#### WORK ORDER:
Copy nothing but the lines below running from the line containing "Property details Arrange" through the line containing "Herre Leather Golf", both end lines included.

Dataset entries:
----
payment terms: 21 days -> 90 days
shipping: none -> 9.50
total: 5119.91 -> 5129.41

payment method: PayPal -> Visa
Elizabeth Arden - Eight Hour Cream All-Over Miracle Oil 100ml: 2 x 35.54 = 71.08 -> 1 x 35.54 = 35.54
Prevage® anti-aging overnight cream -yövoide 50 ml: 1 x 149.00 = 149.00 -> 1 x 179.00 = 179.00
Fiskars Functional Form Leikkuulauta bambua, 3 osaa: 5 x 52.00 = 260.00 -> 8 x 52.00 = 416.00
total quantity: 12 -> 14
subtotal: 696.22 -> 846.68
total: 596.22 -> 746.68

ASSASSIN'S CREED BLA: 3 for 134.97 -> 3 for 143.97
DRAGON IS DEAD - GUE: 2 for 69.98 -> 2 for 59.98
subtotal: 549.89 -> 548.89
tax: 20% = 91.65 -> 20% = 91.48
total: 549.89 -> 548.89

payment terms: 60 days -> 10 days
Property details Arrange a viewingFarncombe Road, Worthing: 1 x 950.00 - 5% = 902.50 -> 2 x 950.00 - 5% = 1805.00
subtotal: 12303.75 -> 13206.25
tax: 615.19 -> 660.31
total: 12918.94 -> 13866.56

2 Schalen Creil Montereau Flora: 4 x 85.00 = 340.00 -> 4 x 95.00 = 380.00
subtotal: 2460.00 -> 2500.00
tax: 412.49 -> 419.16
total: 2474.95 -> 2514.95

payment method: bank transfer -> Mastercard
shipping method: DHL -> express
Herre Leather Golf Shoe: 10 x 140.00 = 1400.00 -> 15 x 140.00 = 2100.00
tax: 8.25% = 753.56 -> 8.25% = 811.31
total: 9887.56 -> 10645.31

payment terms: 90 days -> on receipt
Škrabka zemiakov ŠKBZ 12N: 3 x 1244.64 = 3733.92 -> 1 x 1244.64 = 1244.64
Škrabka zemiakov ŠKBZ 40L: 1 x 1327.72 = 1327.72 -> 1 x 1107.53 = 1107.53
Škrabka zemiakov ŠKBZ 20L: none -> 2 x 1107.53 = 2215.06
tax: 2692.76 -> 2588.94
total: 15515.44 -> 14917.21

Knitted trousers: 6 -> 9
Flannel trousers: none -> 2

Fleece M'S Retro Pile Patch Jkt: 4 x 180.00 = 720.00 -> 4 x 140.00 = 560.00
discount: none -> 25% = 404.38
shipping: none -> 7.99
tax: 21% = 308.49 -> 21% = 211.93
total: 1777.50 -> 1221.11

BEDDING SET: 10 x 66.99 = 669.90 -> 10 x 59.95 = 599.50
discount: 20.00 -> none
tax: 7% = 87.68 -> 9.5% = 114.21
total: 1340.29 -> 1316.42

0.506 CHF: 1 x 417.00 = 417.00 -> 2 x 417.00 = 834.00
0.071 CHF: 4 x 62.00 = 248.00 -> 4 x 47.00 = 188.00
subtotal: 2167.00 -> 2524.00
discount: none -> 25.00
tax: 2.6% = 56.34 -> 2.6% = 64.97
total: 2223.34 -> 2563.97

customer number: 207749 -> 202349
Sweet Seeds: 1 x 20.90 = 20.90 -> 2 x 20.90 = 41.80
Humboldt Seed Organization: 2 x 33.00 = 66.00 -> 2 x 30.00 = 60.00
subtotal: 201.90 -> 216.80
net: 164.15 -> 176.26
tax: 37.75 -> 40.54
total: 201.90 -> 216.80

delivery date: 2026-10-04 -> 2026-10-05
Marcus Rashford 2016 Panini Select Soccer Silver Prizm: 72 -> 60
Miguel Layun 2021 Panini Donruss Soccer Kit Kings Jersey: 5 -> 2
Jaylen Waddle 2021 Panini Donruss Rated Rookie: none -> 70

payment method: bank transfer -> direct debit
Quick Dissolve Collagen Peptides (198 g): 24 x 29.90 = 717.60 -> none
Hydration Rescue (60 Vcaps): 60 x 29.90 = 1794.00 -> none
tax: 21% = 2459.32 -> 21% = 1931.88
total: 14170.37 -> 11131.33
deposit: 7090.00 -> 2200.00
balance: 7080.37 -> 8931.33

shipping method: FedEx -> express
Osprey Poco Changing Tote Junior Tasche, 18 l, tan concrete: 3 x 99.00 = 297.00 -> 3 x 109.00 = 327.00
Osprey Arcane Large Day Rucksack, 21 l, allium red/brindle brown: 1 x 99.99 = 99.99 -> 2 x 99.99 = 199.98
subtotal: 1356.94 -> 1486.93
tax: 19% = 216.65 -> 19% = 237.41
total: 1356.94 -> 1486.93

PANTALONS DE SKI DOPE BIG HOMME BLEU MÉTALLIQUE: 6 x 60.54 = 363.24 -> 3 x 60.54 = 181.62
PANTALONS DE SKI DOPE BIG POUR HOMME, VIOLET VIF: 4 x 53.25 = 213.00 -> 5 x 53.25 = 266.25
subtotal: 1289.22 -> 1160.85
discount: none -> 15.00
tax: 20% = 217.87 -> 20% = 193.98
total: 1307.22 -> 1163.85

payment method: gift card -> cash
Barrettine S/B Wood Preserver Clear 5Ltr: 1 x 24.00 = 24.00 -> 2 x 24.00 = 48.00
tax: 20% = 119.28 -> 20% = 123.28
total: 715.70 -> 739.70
----
#### RESULT BELOW:
Property details Arrange a viewingFarncombe Road, Worthing: 1 x 950.00 - 5% = 902.50 -> 2 x 950.00 - 5% = 1805.00
subtotal: 12303.75 -> 13206.25
tax: 615.19 -> 660.31
total: 12918.94 -> 13866.56

2 Schalen Creil Montereau Flora: 4 x 85.00 = 340.00 -> 4 x 95.00 = 380.00
subtotal: 2460.00 -> 2500.00
tax: 412.49 -> 419.16
total: 2474.95 -> 2514.95

payment method: bank transfer -> Mastercard
shipping method: DHL -> express
Herre Leather Golf Shoe: 10 x 140.00 = 1400.00 -> 15 x 140.00 = 2100.00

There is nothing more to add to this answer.